Travelers who arrive at airport inspection booths displaying the international ePassport symbol will have their passport scanned by a biometric reader. Chagnon said the biggest change travelers may see at some airports is a camera that they will look into so airport officials can determine the passport holder is who the passport says he or she is.
Chagnon explained that encryption keys allow the immigration or security official to determine the passport isn't a forgery and to determine that the person in front of them is same as the one in the passport photo.
"What the coding and decoding does, is it takes hundreds of points, sets of two points all over the face, then it compares those to what the camera sees. So even though someone may look like someone else, they're not the same. The accuracy is such that by comparing these two points, the distance between the eyes isn't the same…it's very accurate," Chagnon said.
"It's really excellent in authenticating a document and a person," he added. "It doesn't replace the person [airport official], it's just an added feature to help authenticate the person, the travel, and the passport and the document."
A State Department official clarified that U.S. airports will not install cameras specifically for ePassport holders, but they may be used in some airports abroad. The benefit of RFID is that it requires no contact, meaning the user can simply wave the RFID embedded object close to a reader to get the information verified.
But that's a problem with RFID, come critics say, because anyone sitting nearby with a laptop can easily "skim" the data from the chip when the passport is swiped. Some cyber security gurus say they've actually cracked RFID and successfully stolen data from cards or other devices using the technology.
Tien likened the RFID swipe to that of punching in your pin number at and ATM with someone looking over your shoulder. Calling RFID an "inherently leaky technology," he said: "If you don't put in more controls, the data's going to be flying in the clear."
U.S. officials say the government has countered those concerns by including various encryption and digital signature devices, as well as a basic-access control in the chip, which essentially locks the chip's data and only allows someone with authorization to read the RFID signal and chip information after the printed lines of data are skimmed through the reader. That's opposed to the chip being an open book for anyone with a compatible reading device. The passport chips are also designed to operate only within 10 centimeters of a chip reader.

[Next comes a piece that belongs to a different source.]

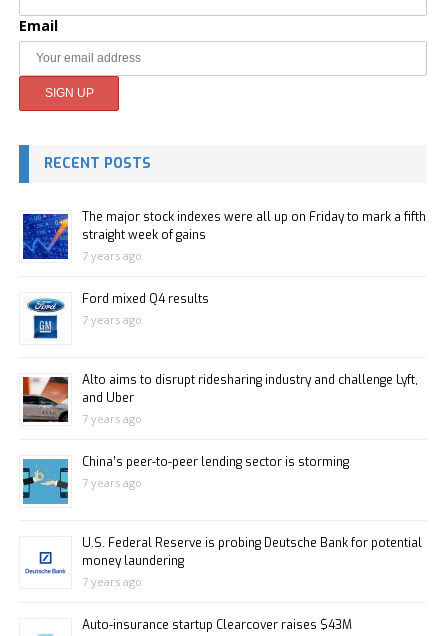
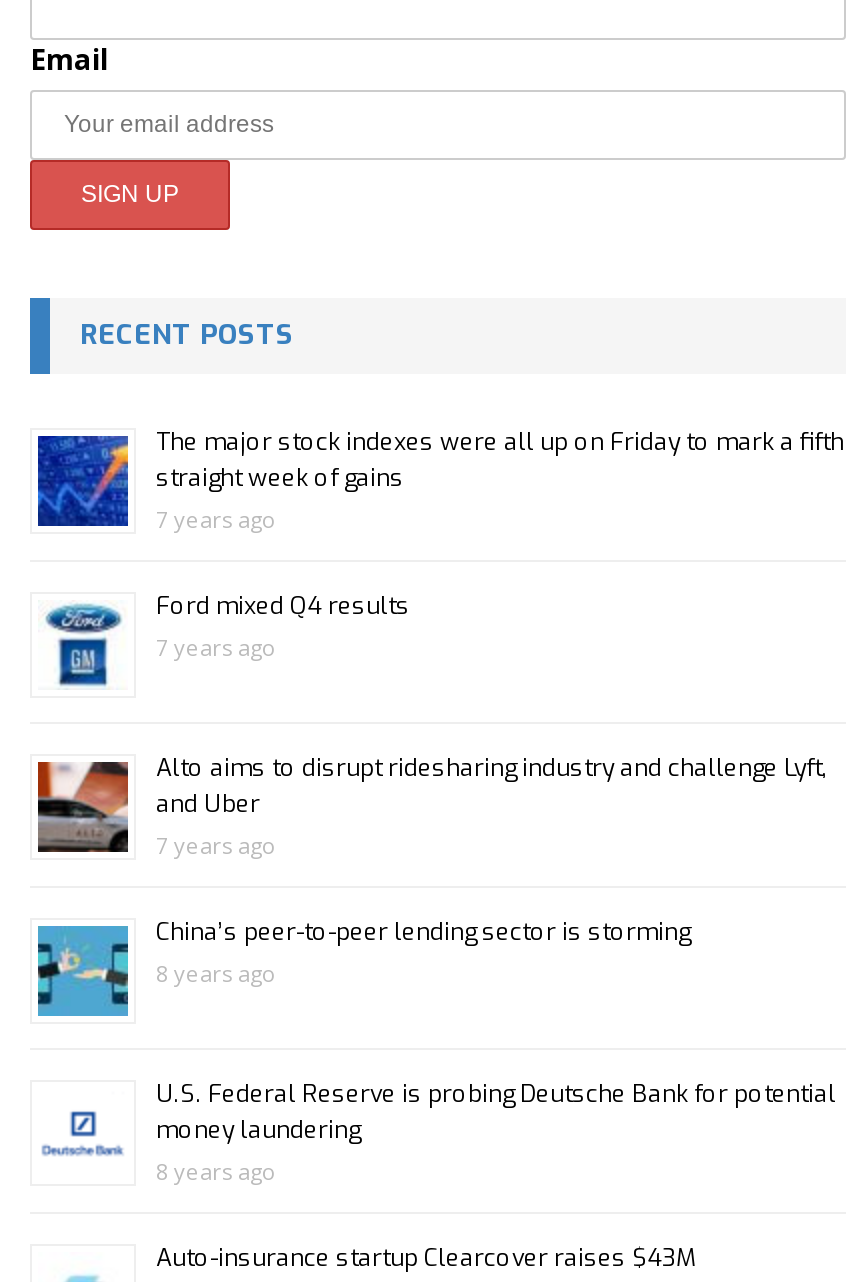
- 7 years ago
+ 8 years ago

- 7 years ago
+ 8 years ago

A piece of metallic material also covers the passport from front to back, and the chip is included on the third page, not the front.
"At the end of the day, you ended up what looks a lot to me like a swiping card, because you had to deal with the privacy issues," Tien said, adding that two dimensional barcode passports or laser cards using light technology not radio waves would work just as well.
"There's a lack of openness and accountability here that makes me very skeptical about the initial decisions to use RFID, and therefore, the whole policy question about 'should the U.S. government be promoting itself a technology that has known privacy and security issues when there appear to be equally if not better, more effective alternatives."
But Moss said the new passport "establishes a gold standard" for protecting privacy.